Originally published at dzhavat.github.io ・4 min read

Last week I asked you to share your definition of "making an impact". Thanks to everyone who responded. All comments are worth reading. You're all amazing! Here's my perspective.


What does it mean to “make an impact”? Impact what? The world? The people around me? Myself? How do I start making impact? Who should guide me on this journey? How do I know I’ve made enough impact?

I’ve been asking myself these and similar questions from time to time. I don’t have all the answers yet. These are hard questions that require a lot of thinking and reflection on what is important in ones life.

Looking back, there have been days when I believed that I had to be this amazing software developer or entrepreneur who constantly comes up with novel ideas that can change the world. This may sound as having high aspirations but these are not some light thoughts that can be just carried around. They also have an effect. The effect on me was a self-imposed expectation that I must be doing something incredible, and the feeling of guilt if I’m not, ate me from the inside.

At that time, my definition of “making an impact” was related to impacting other people, preferably the whole world. There are a few problems with this - it requires years and years of work, it’s definitely beyond the capabilities of a single person, and the ultimate result is not something I can control. The last one is important because I can put a lot of hard work over a long period of time and still fail to achieve the result I had been hoping for.

But even if I didn’t do it all on my own, I’ve also had days when I was seeing my career as mediocre because I’m not part of a superstar team in a big company that is working on something that will change the world. Changing the world was a common theme back then, I guess.

These days I’m a bit more relaxed. I still have high ambitions but I’ve also realized that I’m not in a competition with anyone. I’m only competing with myself trying to get better over time.

Then it recently hit me! I realized what “making an impact” means to me. It doesn’t matter how hard I think about it, I always come to this conclusion:

Before you can impact the world around you, you first need to impact the world inside of you.

Or said as a programmer, the impact you make on the world is a side effect of the impact you’ve made on yourself.

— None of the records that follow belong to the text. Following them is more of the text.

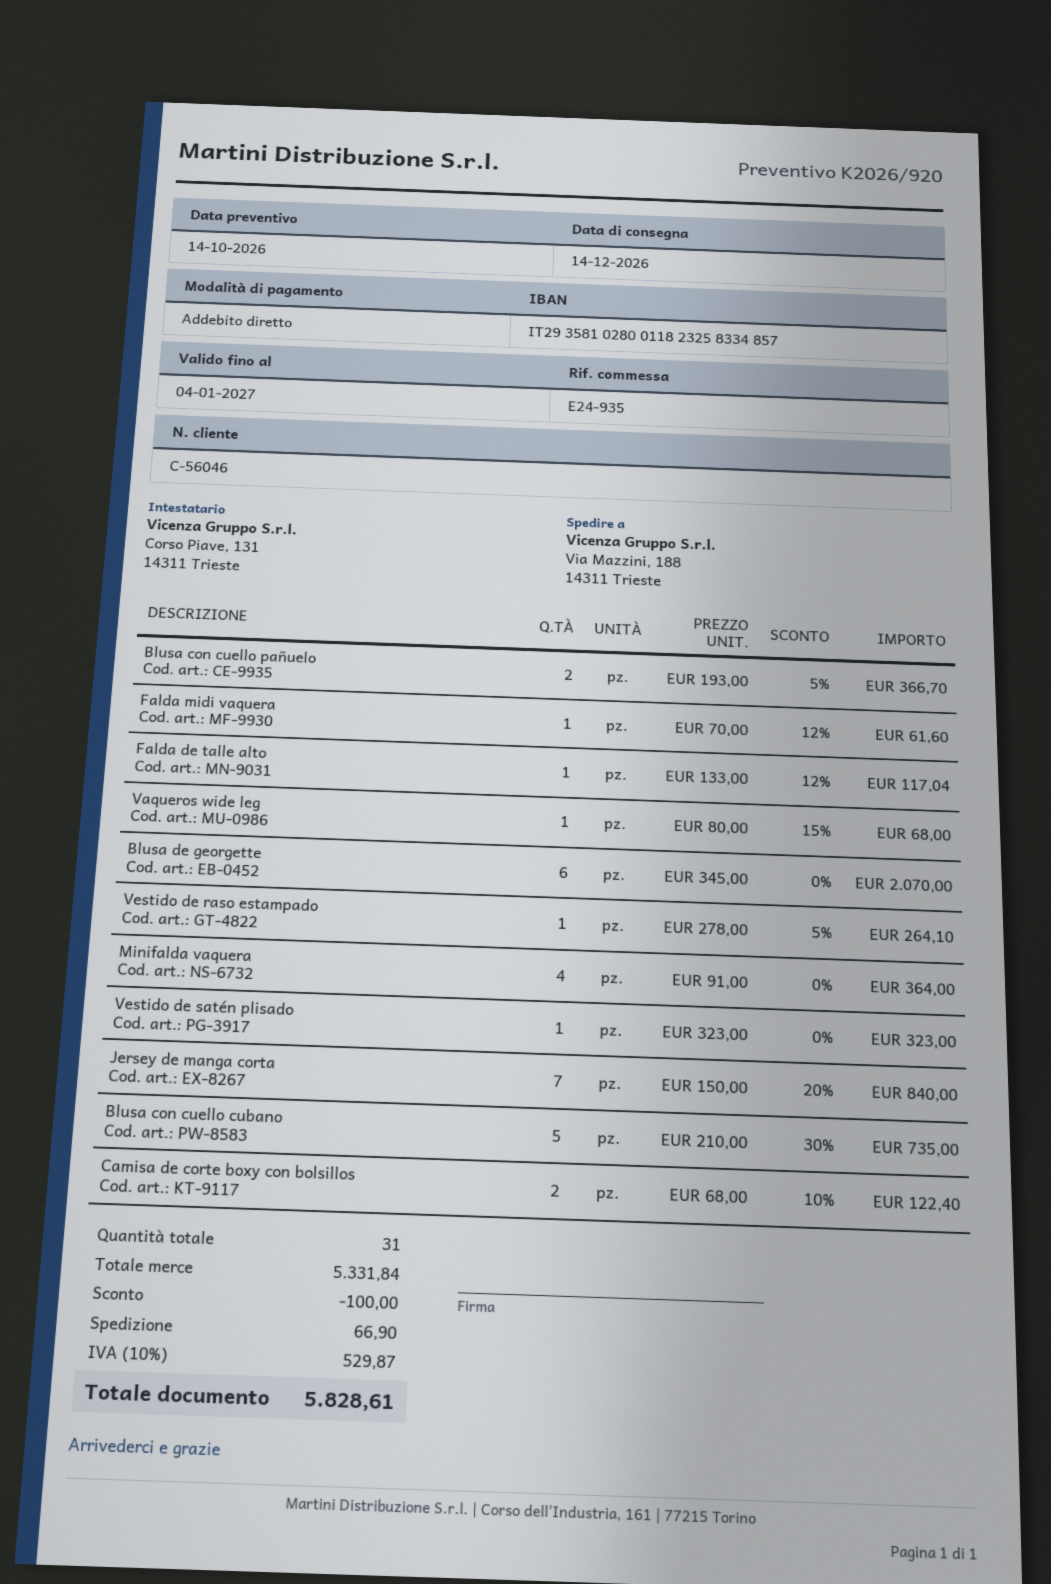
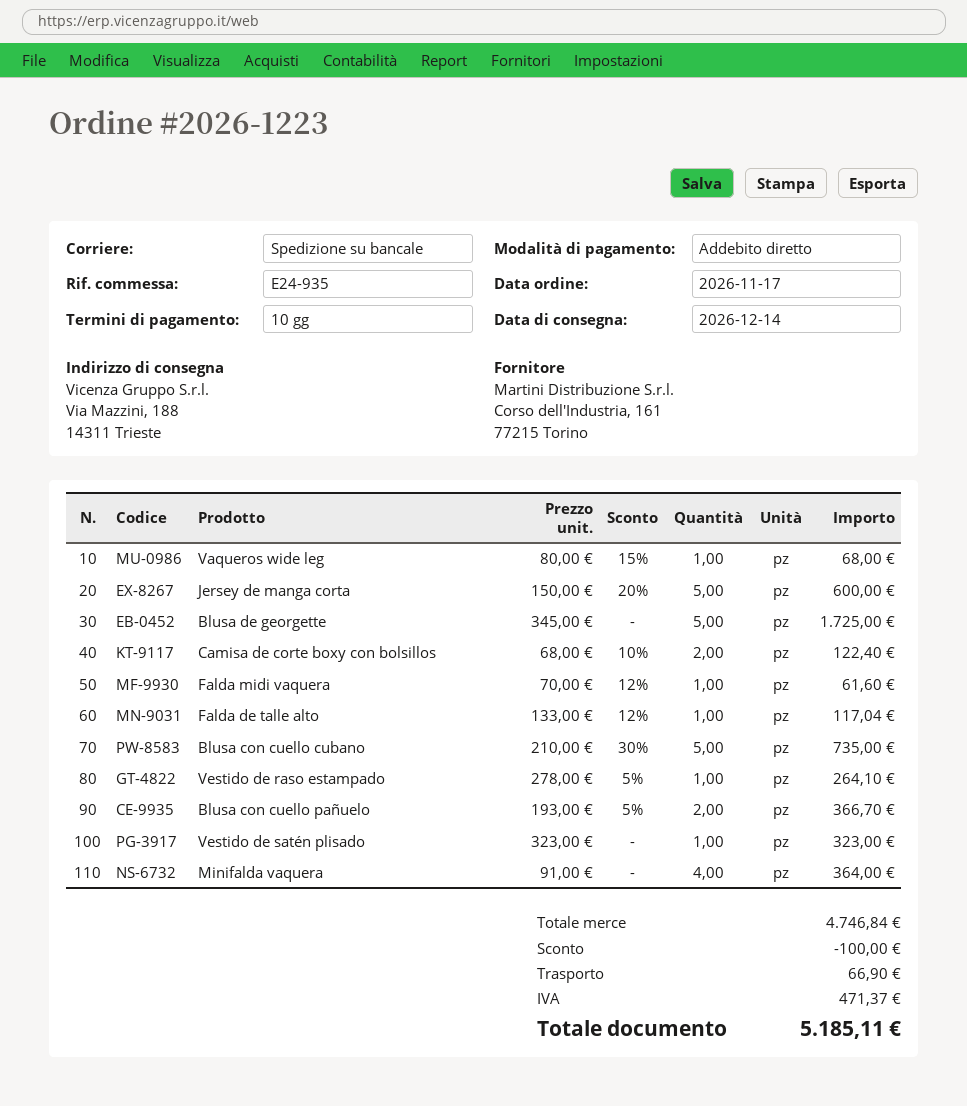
Blusa de georgette: 6 x 345.00 = 2070.00 -> 5 x 345.00 = 1725.00
Jersey de manga corta: 7 x 150.00 - 20% = 840.00 -> 5 x 150.00 - 20% = 600.00
subtotal: 5331.84 -> 4746.84
tax: 529.87 -> 471.37
total: 5828.61 -> 5185.11

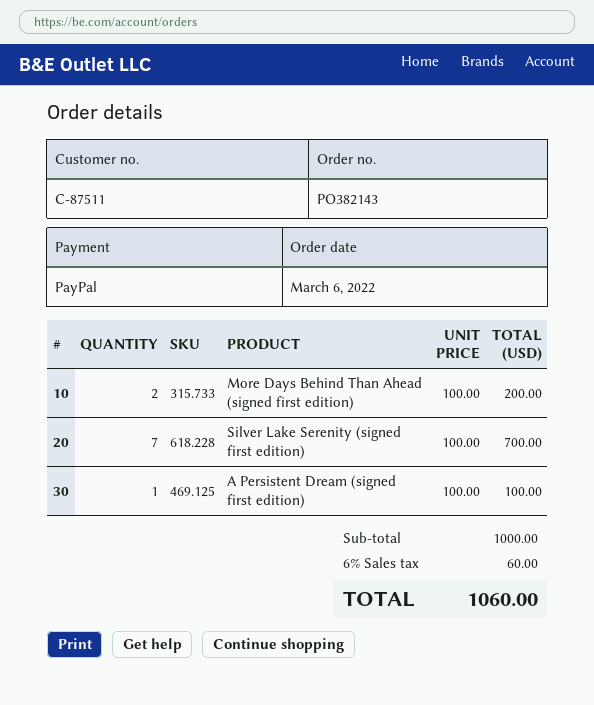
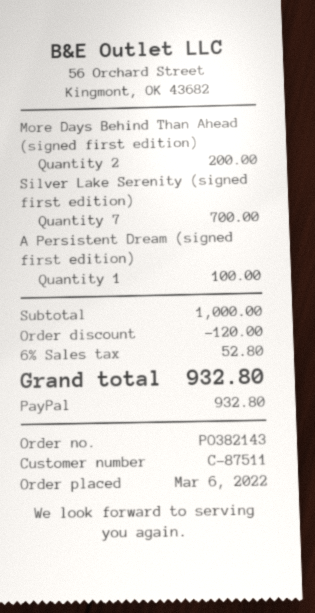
discount: none -> 120.00
tax: 6% = 60.00 -> 6% = 52.80
total: 1060.00 -> 932.80

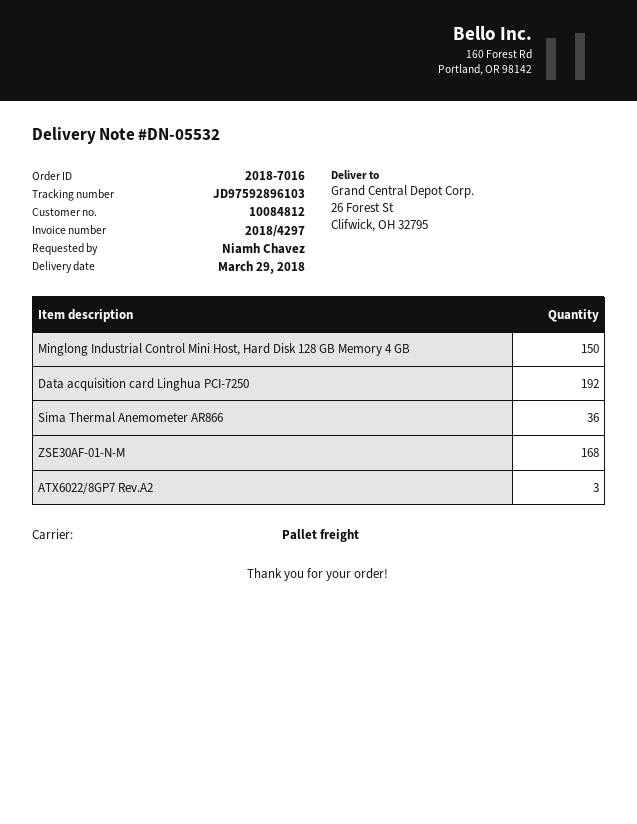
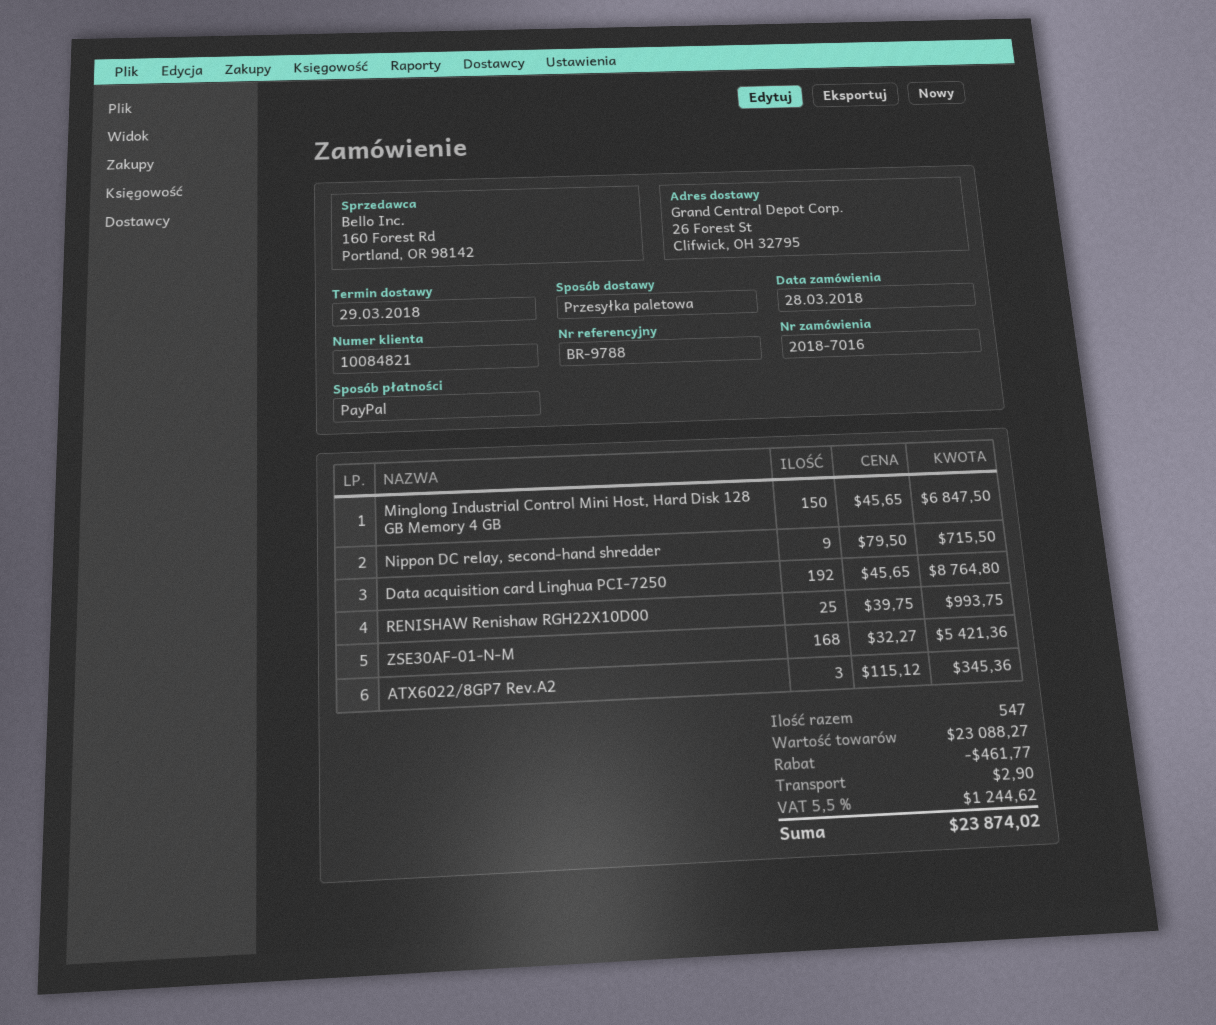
customer number: 10084812 -> 10084821
Sima Thermal Anemometer AR866: 36 -> none
Nippon DC relay, second-hand shredder: none -> 9
RENISHAW Renishaw RGH22X10D00: none -> 25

You care about others because you get a warm feeling when you do it. You respect others because you believe that’s the right thing to do. You strive to become better at your craft because you want to grow as a professional. You teach others because you love seeing how they use this knowledge to create amazing things. You help others because you want them to have a better life.

However, when it comes to negative feelings, you make an impact by replacing them with something positive. Feeling jealous of someone's success? Focus on your own instead. Feeling arrogant because of some achievement? Become humble by the fact that there are people who have achieved more, etc.

This makes a lot of sense to me now. A healthy motivation for doing anything should always come from within, not from outside. And more importantly, the foundation for all of this should be love and empathy. Bad feelings can also be used for changing the world, but not for the better.

Now comes that hard part - how do I implement this? You’ve probably heard the popular saying “If you can’t measure it, you can’t improve it”. Unfortunately feelings and inner motivation is not something that can easily be put on a chart. So what’s the solution?

I think it’s a combination of self-reflection and journaling. It’s not enough to say once that I do things because I’m selfless. I must continuously use my foundational values to drive my actions and decisions. People can change very quickly and the outside world can have a big impact on ones personality. Therefore it’s important to write the things I believes in down and come back to them every so often. By doing this regularly, I can make sure that the foundational values are unchanged. On the other hand, by reading past entries in a journal, I can identify possible places where things have started to go in a different direction.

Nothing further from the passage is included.